— Я слушаю, по крайней мере делаю вид.
— Во-первых, вы — идеалистка. Такое качество привлекает молодежь, но…
— Намекаете на то, что руководитель не может быть идеалистом?
— Это мешает. — Он по-профессорски откинулся назад. — Продолжите вашу мысль. Приведите пример.
— Джефферсон. — Я подумала о нем, потому что видела его портрет в фойе зала заседаний.
— Томас Джефферсон. Я не очень хорошо знаком с американской историей. — Блаженная улыбка разлилась по его лицу. — Но я хорошо знаю американскую экономику. У Джефферсона были рабы, не так ли? Значит, он был не слишком прогрессивным человеком даже для своего времени.
— Он их освободил.
— Но сперва купил. Похоже на политический трюк.
— Махатма Ганди.
— Религиозные лидеры не в счет. У них просто не могло бы быть последователей, если бы в обществе не было хотя бы задатков идеализма. — Взмахом руки он категорично отмел мои попытки привести в пример Адольфа Гитлера или еще кого-нибудь. — Не быть идеалисткой вовсе не значит, что у вас не может быть своих идеалов. Даже у меня остались один-два. Но я не руководствуюсь ими, когда дело касается политики. Я бы победил даже с кучкой преданных мне сторонников, если бы подавляющее большинство не сходилось со мной во мнении по главным, ключевым вопросам.
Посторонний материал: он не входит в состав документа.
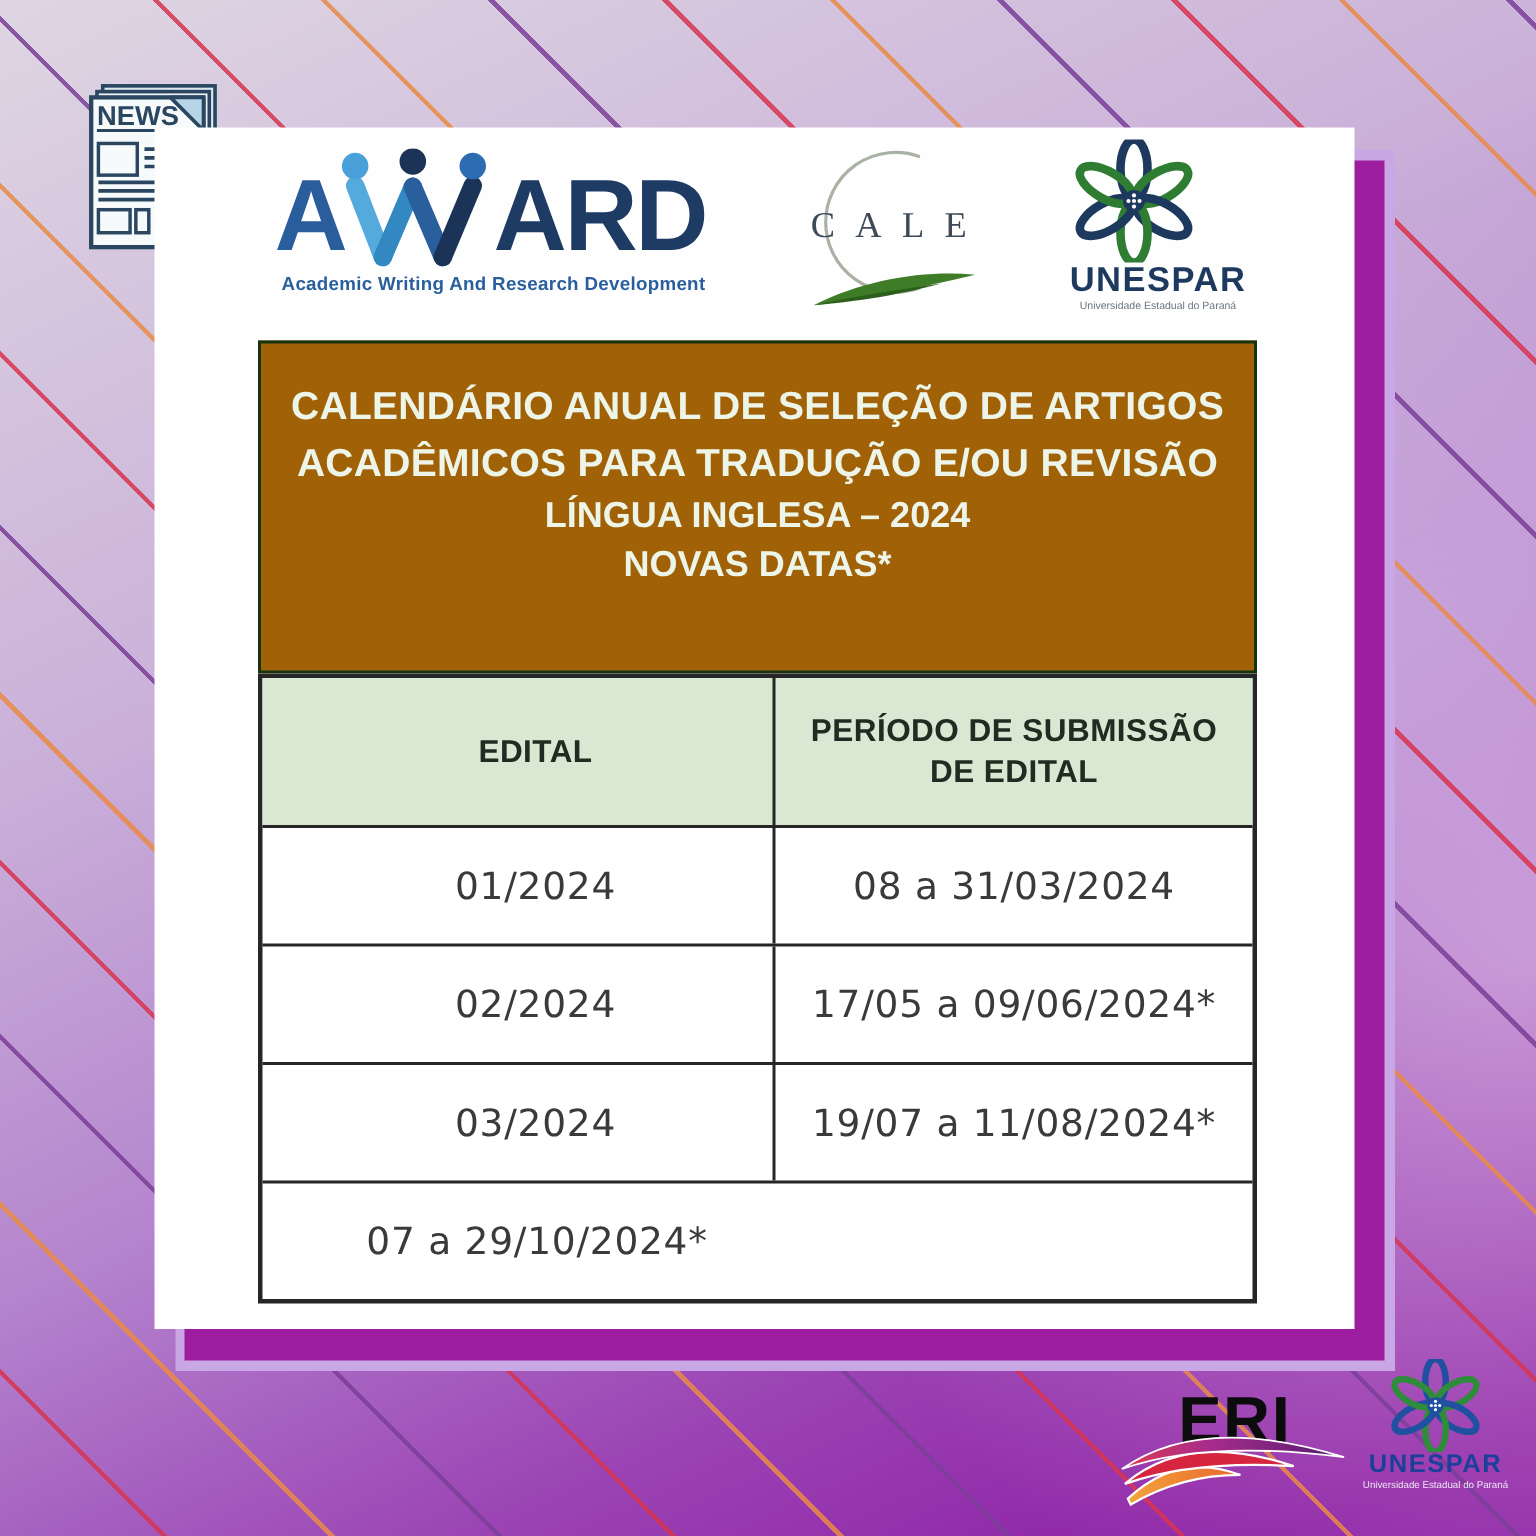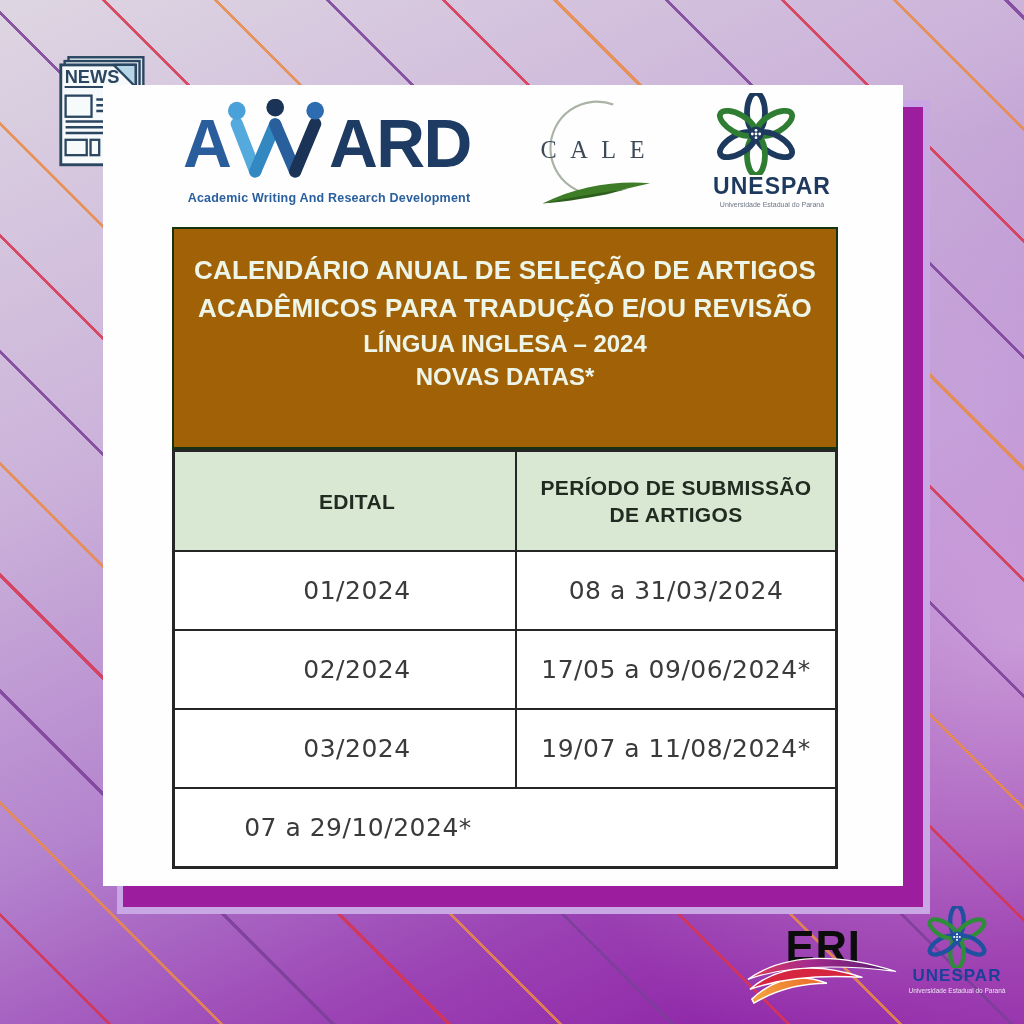"Academic Writing And Research" .award .tagline { margin-top: 11px -> 2px }
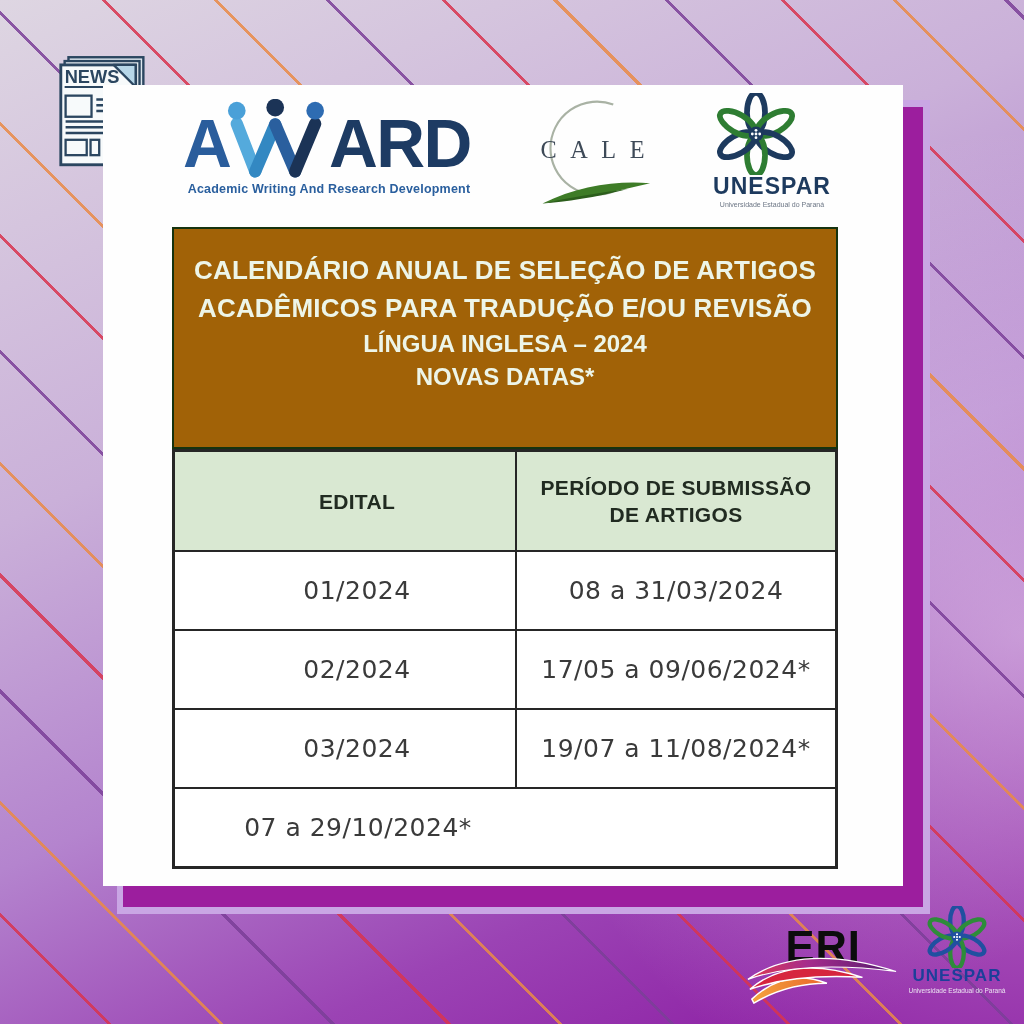"DE ARTIGOS" span { text: ARTIGOS -> EDITAL }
— Кажется, я понимаю, что вы имеете в виду. Мне придется быть изворотливой.
— Это не свойственно вашей натуре. С таким же успехом можно сказать: «Мне придется быть жирафом». Разве что вам вдруг удастся кардинально измениться.
— Не значит ли это, что мне придется стать радикалкой-бомбометательницей? У большей части жителей «Дома» примерно такие же представления о добре и зле, как у меня.
— Добро и зло, говорите? Я не об этом веду речь. Я хочу сказать, что вы не гибки, слишком прямолинейны и не поступитесь своими принципами даже в случае острой необходимости.
— Похоже, вы много знаете обо мне.
— Знаю. — Он расстегнул «молнию» на нагрудном кармане, достал какую-то голограмму и протянул мне. — Это послание от Сандры Берриган лично вам.
— Какого рода отношения у вас были с Сандрой?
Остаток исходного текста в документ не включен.